本遺伝子(GCNT2)はβ1-6-N-アセチルグルコサミン転移酵素 (IGnT)をコードしている。この酵素はN-アセチルラクトサミン構造を含有する構造（主としてポリ-N-アセチルラクトサミン構造）にβ1-6分岐のN-アセチルグルコサミン構造を合成する。幼少期のヒトの赤血球表面などに見られる直鎖状のポリ-N-アセチルラクトサミン構造はI/i式血液型糖鎖抗原のi抗原としても知られているが、成人ではこの構造上に分岐構造をもつI抗原として存在するようになる。このI抗原を生合成する酵素(I enzyme, I-branching enzyme, GCNT2, IGnT)が本酵素である。
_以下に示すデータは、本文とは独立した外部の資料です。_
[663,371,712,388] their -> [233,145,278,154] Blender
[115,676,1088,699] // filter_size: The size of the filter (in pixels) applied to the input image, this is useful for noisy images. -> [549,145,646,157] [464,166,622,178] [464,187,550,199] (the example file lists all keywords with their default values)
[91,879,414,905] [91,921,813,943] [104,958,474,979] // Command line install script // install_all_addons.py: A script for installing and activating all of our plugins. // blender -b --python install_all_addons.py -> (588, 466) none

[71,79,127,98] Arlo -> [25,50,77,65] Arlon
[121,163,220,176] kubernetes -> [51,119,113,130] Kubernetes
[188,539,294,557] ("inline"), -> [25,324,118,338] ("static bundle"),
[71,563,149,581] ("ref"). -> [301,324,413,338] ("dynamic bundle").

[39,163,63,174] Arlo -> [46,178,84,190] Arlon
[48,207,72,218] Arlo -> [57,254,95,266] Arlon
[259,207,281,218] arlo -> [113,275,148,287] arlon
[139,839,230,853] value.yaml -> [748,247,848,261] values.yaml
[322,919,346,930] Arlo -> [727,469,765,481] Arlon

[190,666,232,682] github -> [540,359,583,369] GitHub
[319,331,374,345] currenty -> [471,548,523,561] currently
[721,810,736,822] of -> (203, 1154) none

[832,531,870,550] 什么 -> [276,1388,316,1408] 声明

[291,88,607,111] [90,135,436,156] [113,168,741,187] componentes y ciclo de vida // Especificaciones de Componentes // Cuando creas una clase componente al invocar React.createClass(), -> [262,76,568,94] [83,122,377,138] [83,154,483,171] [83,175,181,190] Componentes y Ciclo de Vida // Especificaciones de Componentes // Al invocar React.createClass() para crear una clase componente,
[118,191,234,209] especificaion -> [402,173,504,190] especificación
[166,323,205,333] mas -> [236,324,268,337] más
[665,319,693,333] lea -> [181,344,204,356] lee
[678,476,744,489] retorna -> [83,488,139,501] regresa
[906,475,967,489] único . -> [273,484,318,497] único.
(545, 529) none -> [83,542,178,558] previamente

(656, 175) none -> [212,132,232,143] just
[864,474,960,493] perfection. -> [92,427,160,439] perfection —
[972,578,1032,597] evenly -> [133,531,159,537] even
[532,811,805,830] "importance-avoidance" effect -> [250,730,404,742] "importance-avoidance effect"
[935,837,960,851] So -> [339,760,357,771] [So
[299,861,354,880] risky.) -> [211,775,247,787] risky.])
GlcNAc beta1-6分岐を生合成するIGnT酵素には、酵素活性（基質特異性）によって、central IGnT (cIGnT：　Galb1-4GlcNAcb1-3Galb1-4GlcNAc-R　→　Galb1-4GlcNAcb1-3(GlcNAcb1-6)Galb1-4GlcNAc-R　を生合成する)とdistal IGnT (dIGnT： GlcNAcb1-3Galb1-4GlcNAc-R　→　GlcNAcb1-3(GlcNAcb1-6)Galb1-4GlcNAc-R　を生合成する)、の2種類があるとされており、本酵素はcIGnT活性を有している。 本酵素は３つのバリアント配列 [IGnTA(IGnT1), IGnTB(IGnT2), IGnT(IGnT3)]が存在し、異なるアイソフォーム酵素として組織発現において使い分けがなされている。本遺伝子配列はプロモーター領域ならびにORFを構成する１つ目のエクソンが３つ存在し、その後に続くエクソン2とエクソン３は共通に使用されていることが分かっている（エクソン２とエクソン３に触媒活性ドメインがコードされている）。IGnTCがIi式血液型糖鎖抗原の発現に関与していることが報告されている。また、IGnTBもしくは全てのアイソフォームが先天性白内障の原因遺伝子として考えられている。 基質特異性に関しては、基本的な活性としては非常によく似ているが、多少異なる性質を認めることも知られている。例えば。IGnTAとIGnTBは似ているが、IGnTBはNeuAca2-6Galb1-4GlcNAcb1-3Galb1-4Glcに対する活性はIGnTAと比較して弱く、むしろGala1-3Galb1-4GlcNAcb1-3Galb1-4Glcに対する活性を示す。